All great stories start with a cliche and this one is no different.
Months of walking the rainy streets of London searching for a space in which to house our artists complex we found UNIT 7 Gourley place. A building that was originally a textile factory with huge looms hung between the brick pillars sat on the Seven Sisters road at a time when all around was fields.
The premise was to gut the building and install 20 self contained artists studios with a communal coffee lounge area. All very ARTY and East London but as we literally ripped the layers of poor workmanship and dated design we began to find something special.
The place had been derelict and squatted in for the previous 5 years. From the local chat we discovered sad stories of a sweatshop where workers were locked in for 12 hour periods with no break , having to winch fast food takeaways from the street through the windows.

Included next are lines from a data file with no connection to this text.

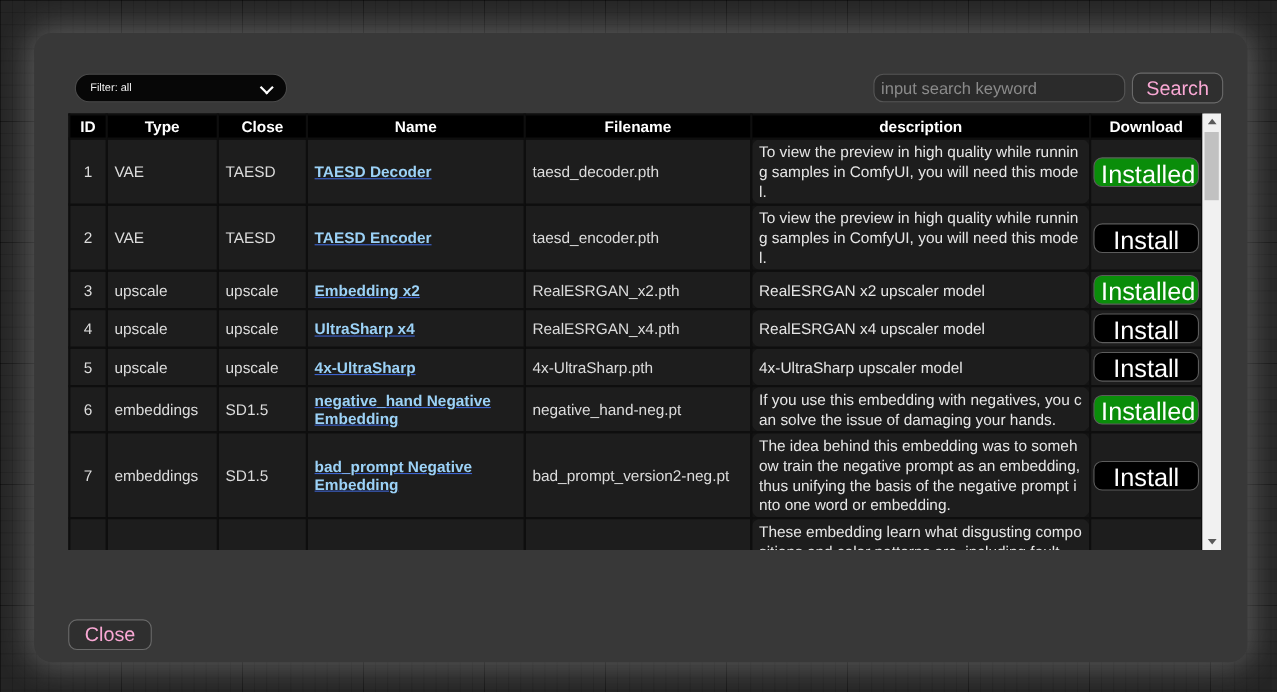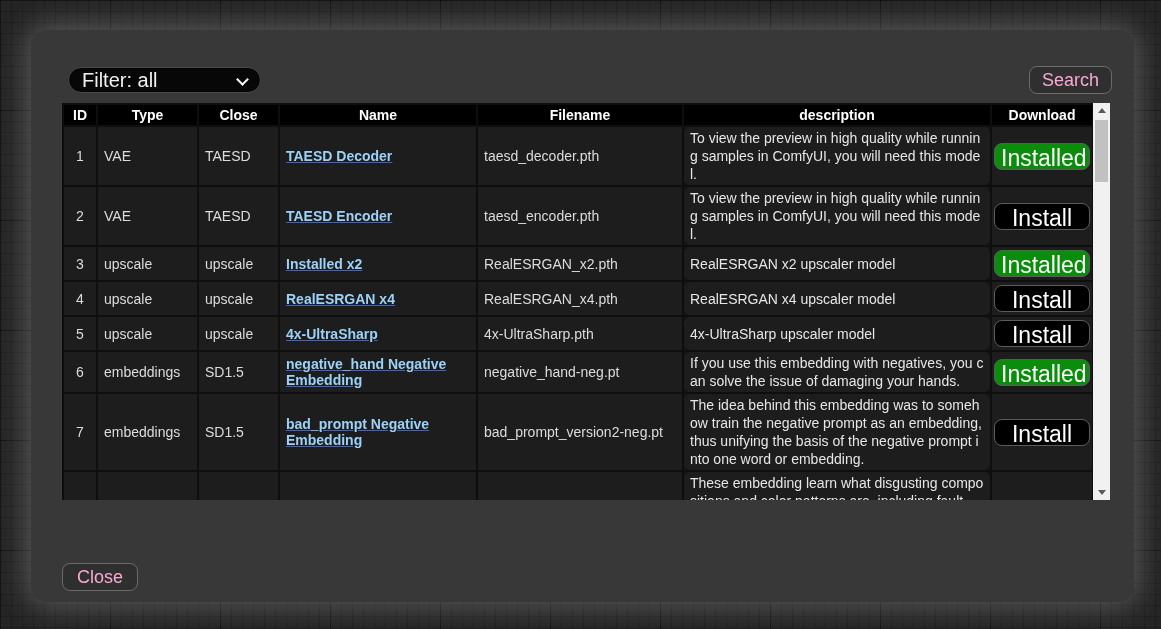--- a/index.html
+++ b/index.html
@@ -42,7 +42,7 @@
     border: 1px solid #4a4a4a;
     border-radius: 13px;
     padding: 0 28px 0 13px;
-    font-size: 20px;
+    font-size: 10px;
     font-family: "Liberation Sans", sans-serif;
   }
   .filter-chevron {

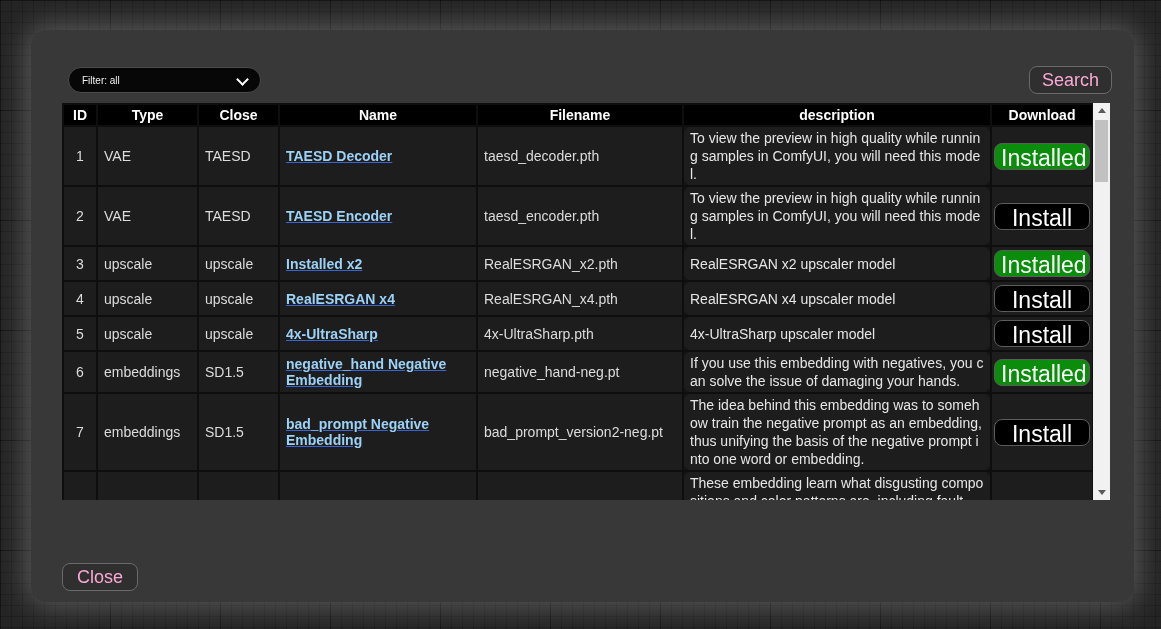--- a/index.html
+++ b/index.html
@@ -186,6 +186,7 @@
     <span class="filter-chevron"></span>
   </div>
 
+  <input class="search-input" type="text" placeholder="input search keyword" style="">
 
   <button class="btn search-btn">Search</button>
 

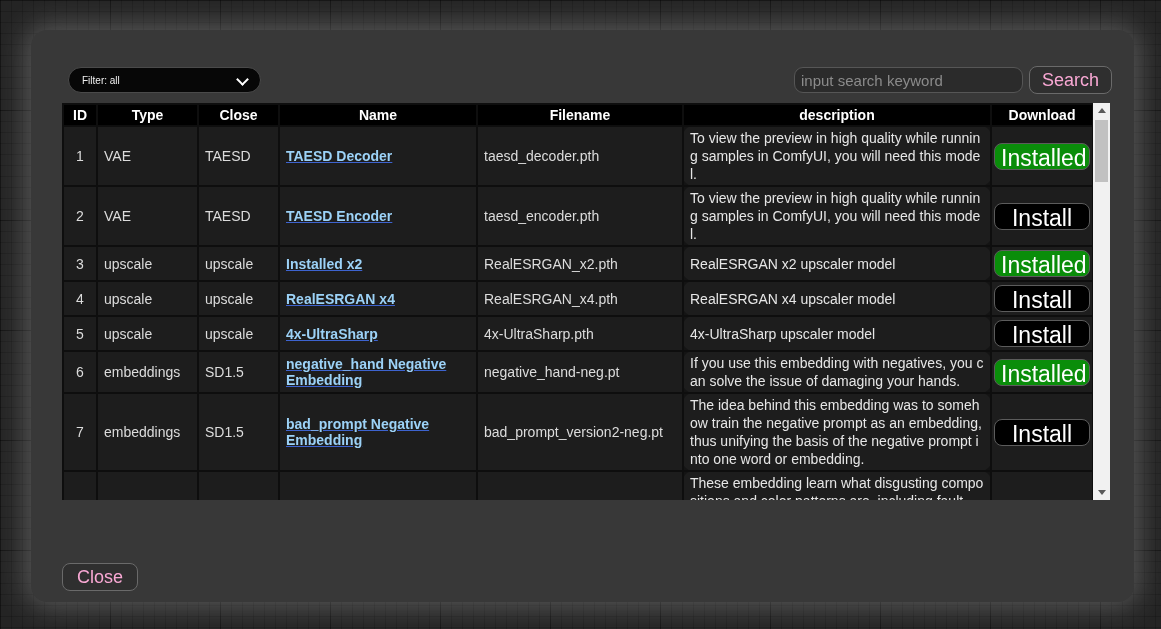--- a/index.html
+++ b/index.html
@@ -246,7 +246,7 @@
     <td class="c-type">upscale</td>
     <td class="c-base">upscale</td>
     <td class="c-name">
-      <a class="model-link" href="#">Installed x2</a>
+      <a class="model-link" href="#">Embedding x2</a>
     </td>
     <td class="c-file">RealESRGAN_x2.pth</td>
     <td class="c-desc">RealESRGAN x2 upscaler model</td>

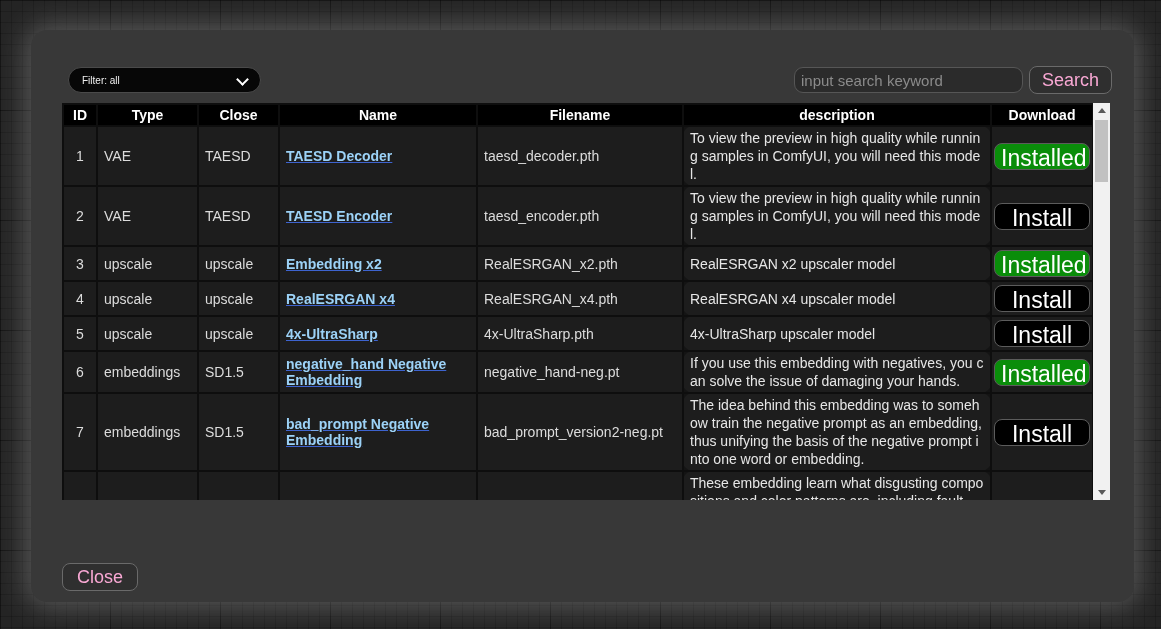--- a/index.html
+++ b/index.html
@@ -260,7 +260,7 @@
     <td class="c-type">upscale</td>
     <td class="c-base">upscale</td>
     <td class="c-name">
-      <a class="model-link" href="#">RealESRGAN x4</a>
+      <a class="model-link" href="#">UltraSharp x4</a>
     </td>
     <td class="c-file">RealESRGAN_x4.pth</td>
     <td class="c-desc">RealESRGAN x4 upscaler model</td>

As we started working we stripped back each layer of flooring it revealed another more ridiculous layer of MDF or chipboard, skips of lino pulled up, until one day we were back to the skeleton, and what a skeleton it was. The space revealed stunning timber flooring running angular across the space, steel beams criss crossing the roof space, details and history, peeling paint and in the dim morning light or the din of the afternoon we realised rather than build again we had unearthed a gem. Unbeknown to us at that time that would soon transform in to Belt Craft Studio. A week later after a small advert on gumtree and we had our first shoot with no toilets , power or running water it was still a success.
These days things are different in some regards. We have every angle covered for the needs of professional location jobs but one thing that hasn’t changed is that stunning shooting space.
About a year or so after Belt Craft was up and running we acquired a new space almost next door and again stripped back what was once a car chop shop and transformed the space into what is now our second studio, The Buckle Factory.